Tyler Luonuansuu, MD: No financial relationships to disclose
Claudia Z. Chou, MD: No financial relationships to disclose
Erin Taylor, LICSW: No financial relationships to disclose
Key Message : Injury to the reticular activating system is a rare, serious cause of insomnia in patients with serious illness. Such cases can manifest with intractable insomnia culminating in complete loss of ability to sleep with poor prognosis and death. Such cases can respond to rational multidrug regimens and interdisciplinary team support.
Abstract: Insomnia is a common symptom among those receiving palliative care, with an estimated prevalence of 40-70%. Almost all cases are due to poor sleep hygiene, suboptimal control of other symptoms, a primary sleep disorder, or adverse effects of medications.
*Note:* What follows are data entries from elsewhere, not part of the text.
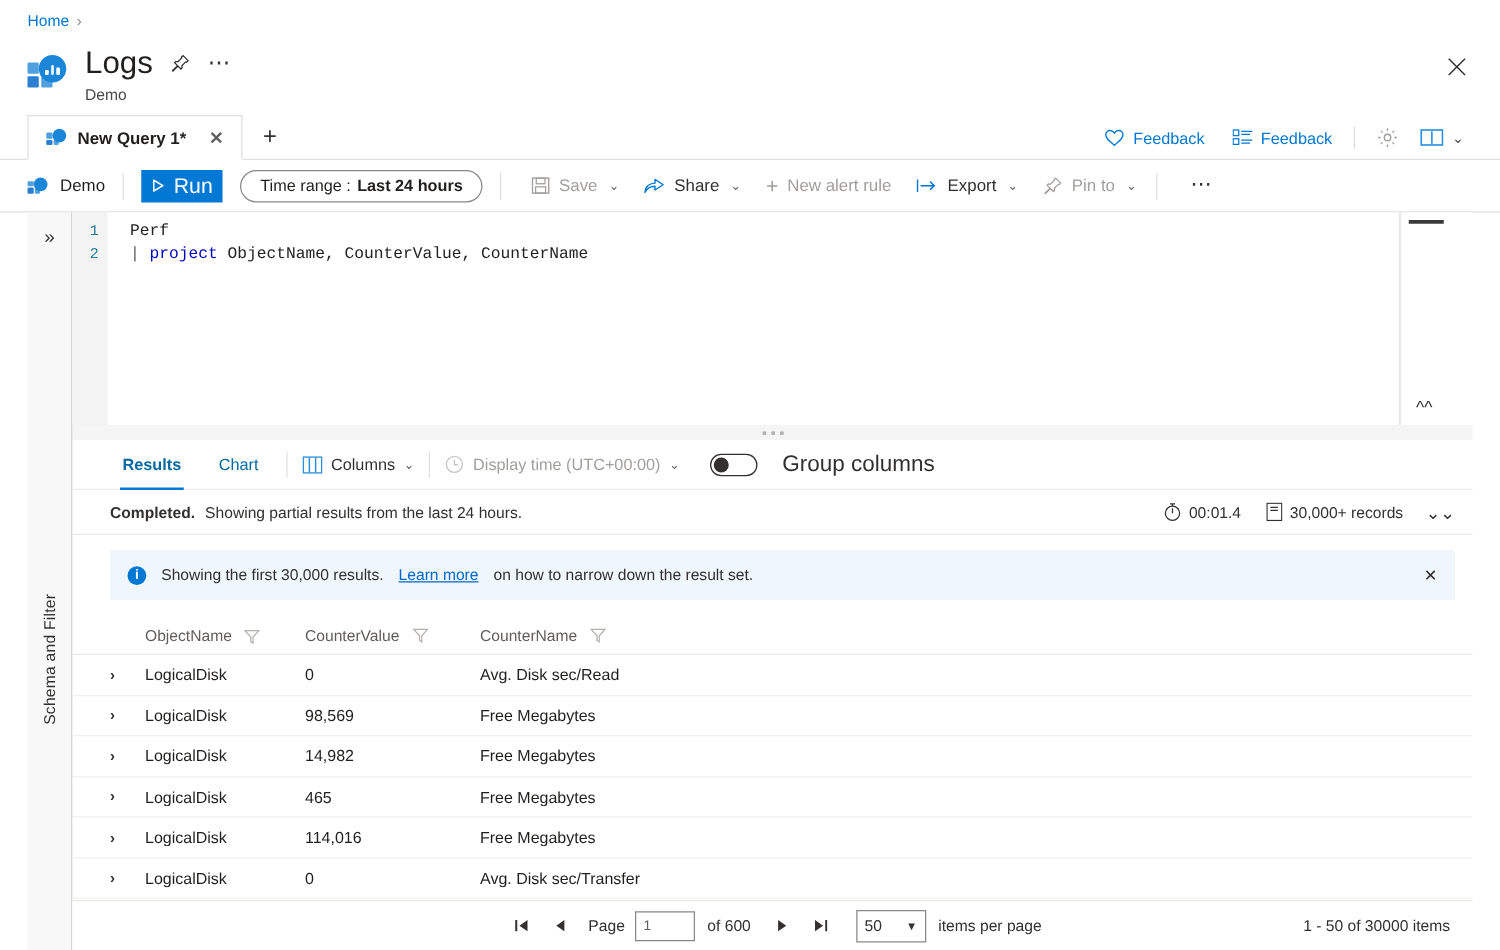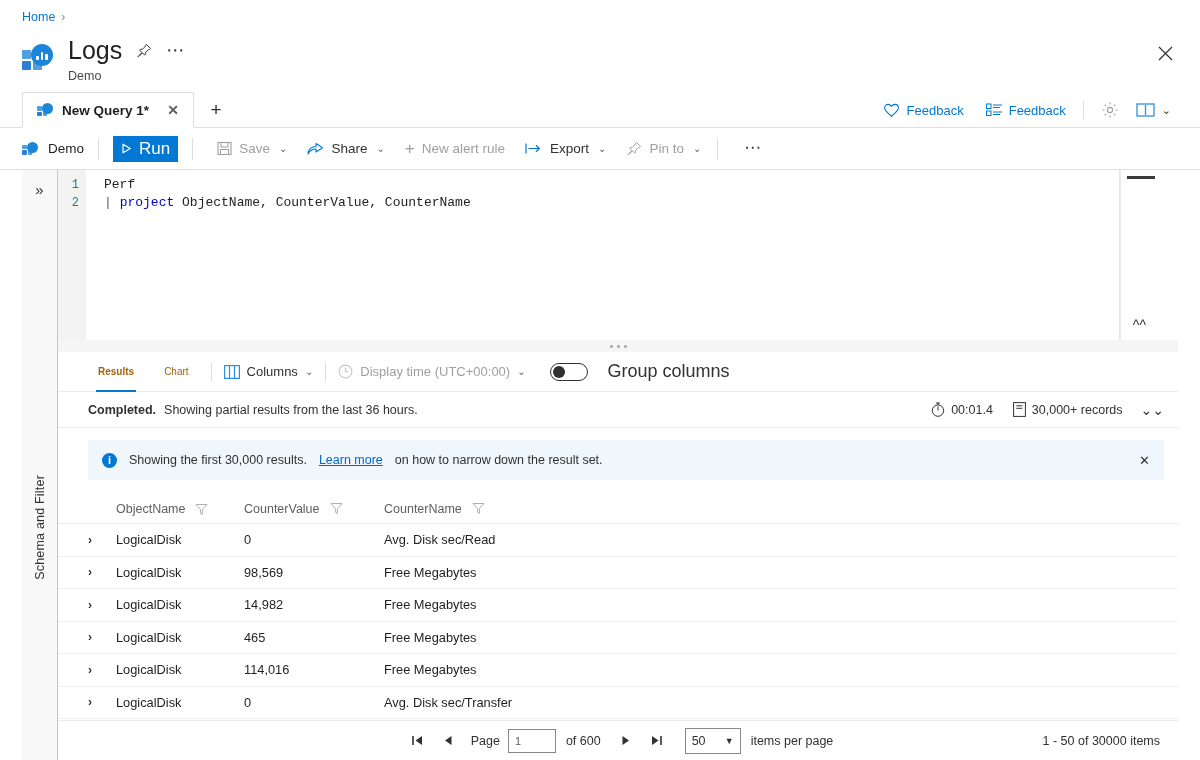--- a/index.html
+++ b/index.html
@@ -143,21 +143,21 @@
   .splitter {
     position:absolute; left:58px; top:340px; width:1120px; height:12px;
     background:#f5f5f5; display:flex; align-items:center; justify-content:center; gap:4px; cursor:row-resize;
   }
   .splitter i { width:3px; height:3px; background:#b3b0ad; border-radius:1px; display:block; }
 
   
   .results { position:absolute; left:58px; top:352px; width:1120px; height:408px; background:#fff; }
 
   .restabs { height:40px; display:flex; align-items:center; padding-left:30px; gap:0; border-bottom:1px solid #edebe9; }
-  .rtab { font-size:10px; padding:0 10px; height:40px; display:flex; align-items:center; cursor:pointer; color:#a16207; position:relative; }
+  .rtab { font-size:13px; padding:0 10px; height:40px; display:flex; align-items:center; cursor:pointer; color:#0369a1; position:relative; }
   .rtab.active { font-weight:700; }
   .rtab.active::after { content:""; position:absolute; left:8px; right:8px; bottom:0; height:2px; background:#0078d4; }
   .rtab2 { margin-left:10px; }
   .rsep { width:1px; height:20px; background:#e1dfdd; margin:0 12px; }
   .rctl { display:flex; align-items:center; gap:7px; font-size:13px; color:#323130; cursor:pointer; white-space:nowrap; }
   .rctl.disabled { color:#a19f9d; cursor:default; }
   .rctl .chev { font-size:10px; color:#605e5c; }
   .toggle {
     width:38px; height:18px; border-radius:9px; background:#fff; border:1px solid #323130;
     position:relative; margin-left:24px; cursor:pointer; flex:none;
@@ -325,20 +325,24 @@
       </span>
       <span>Demo</span>
     </div>
     <div class="vsep"></div>
     <button class="run-btn">
       <svg width="11" height="11" viewBox="0 0 11 11">
           <path d="M2 1.2 L9.3 5.5 L2 9.8 Z" fill="none" stroke="#fff" stroke-width="1.2" stroke-linejoin="round"></path>
         </svg>
       <span>Run</span>
     </button>
+    <div class="timerange">
+      <span>Time range :</span>
+      <b>Last 24 hours</b>
+    </div>
     <div class="vsep"></div>
 
     <div class="cmd-item disabled">
       <svg width="15" height="15" viewBox="0 0 15 15">
         <rect x="1" y="1.5" width="13" height="12" fill="none" stroke="#a19f9d" stroke-width="1.1"></rect>
         <rect x="4" y="1.5" width="7" height="4.5" fill="none" stroke="#a19f9d" stroke-width="1"></rect>
         <rect x="3.5" y="8.5" width="8" height="5" fill="none" stroke="#a19f9d" stroke-width="1"></rect>
       </svg>
       <span>Save</span>
       <span class="chev">⌄</span>
@@ -431,21 +435,21 @@
         <span class="chev">⌄</span>
       </div>
       <div class="toggle">
           <span class="knob"></span>
         </div>
       <span class="toggle-lbl">Group columns</span>
     </div>
 
     <div class="statusrow">
       <span class="st-b">Completed.</span>
-      <span>Showing partial results from the last 36 hours.</span>
+      <span>Showing partial results from the last 24 hours.</span>
       <span class="st-right">
         <span class="st-chip">
           <svg width="14" height="15" viewBox="0 0 14 15">
             <circle cx="7" cy="8.6" r="5.7" fill="none" stroke="#323130" stroke-width="1"></circle>
             <path d="M7 4.5v4 M5 1h4 M7 1v1.9" stroke="#323130" stroke-width="1"></path>
           </svg>
           <span>00:01.4</span>
         </span>
         <span class="st-chip" style="margin-left:12px;">
           <svg width="13" height="15" viewBox="0 0 13 15">

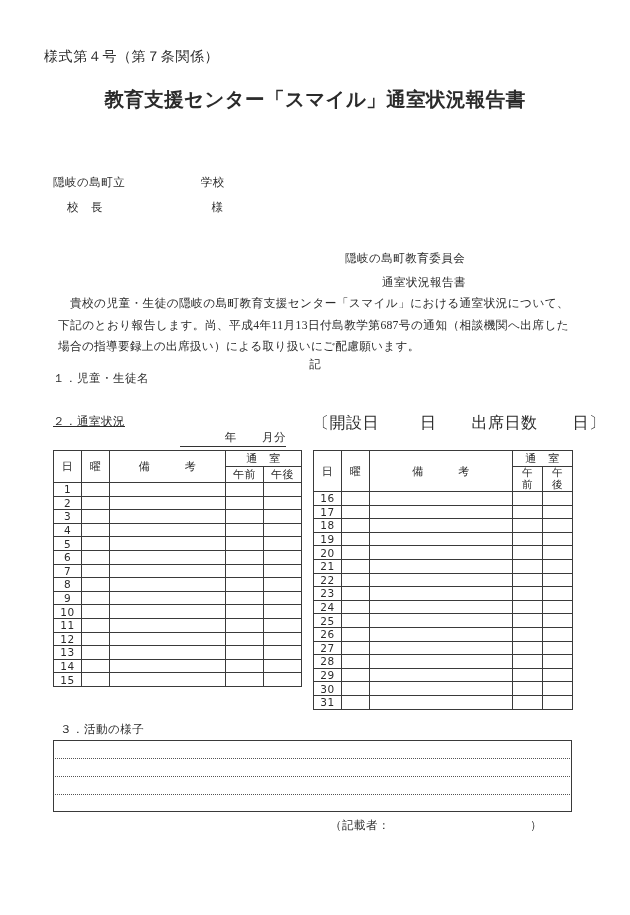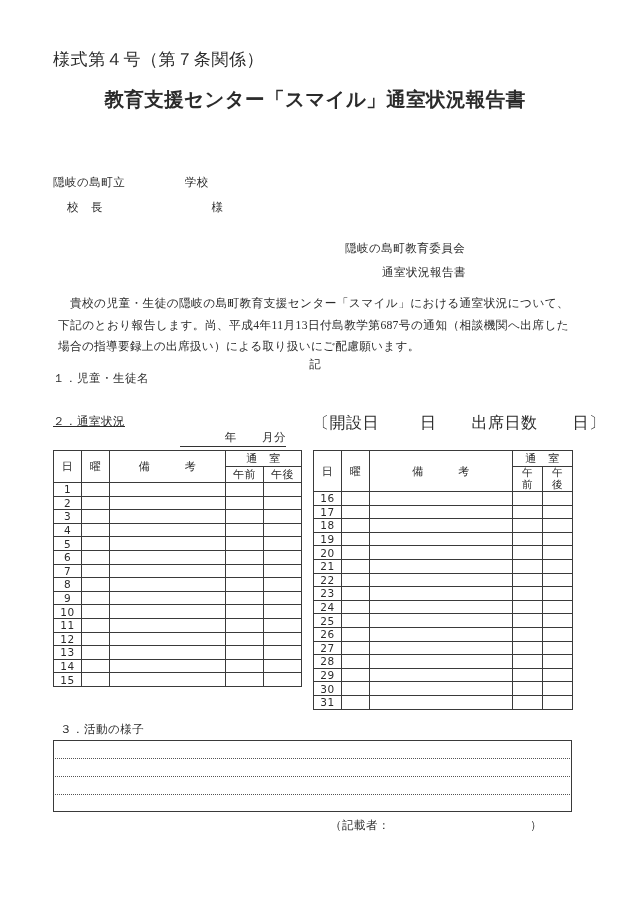--- a/index.html
+++ b/index.html
@@ -17,23 +17,23 @@
     position: relative;
     width: 630px;
     height: 915px;
     background: #ffffff;
     overflow: hidden;
   }
 
   
   .form-code {
     position: absolute;
-    left: 53px;
+    left: 44px;
     top: 48px;
-    font-size: 17px;
+    font-size: 14px;
     letter-spacing: 0.6px;
     white-space: nowrap;
   }
   .doc-title {
     position: absolute;
     left: 0;
     right: 0;
     top: 86px;
     text-align: center;
     font-family: "DejaVu Sans", "Liberation Sans", sans-serif;
@@ -59,34 +59,34 @@
     left: 53px;
     top: 170px;
     font-size: 11.5px;
     letter-spacing: 0.5px;
     line-height: 25px;
     white-space: nowrap;
   }
   .addressee .row1 .town { display: inline-block; }
   .addressee .row1 .school {
     display: inline-block;
-    margin-left: 56px;
+    margin-left: 72px;
   }
   .addressee .row2 { padding-left: 14px; }
   .addressee .row2 .principal { display: inline-block; }
   .addressee .row2 .honorific {
     display: inline-block;
     margin-left: 105px;
   }
 
   
   .sender {
     position: absolute;
     left: 345px;
-    top: 236px;
+    top: 246px;
     font-size: 11.5px;
     letter-spacing: 0.5px;
     line-height: 24px;
     white-space: nowrap;
   }
   .sender .line2 { padding-left: 37px; }
 
   
   .body-text {
     position: absolute;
These etiologies leave the sleep-wake apparatus, the reticular activating system (RAS) intact, and often respond favorably to treatment of the underlying cause. Complete RAS injury is typically associated with traumatic, metabolic, or ischemic insults, resulting in coma [1]. Incomplete injury to the RAS is rare but can be caused by malignancy, radiation, or surgical injury [2-3]. Such cases are poorly understood but carry a poor prognosis with progressive loss of biologic ability to sleep, eventually resulting in death within weeks to months from delirium once the ability to sleep is completely lost [4-5].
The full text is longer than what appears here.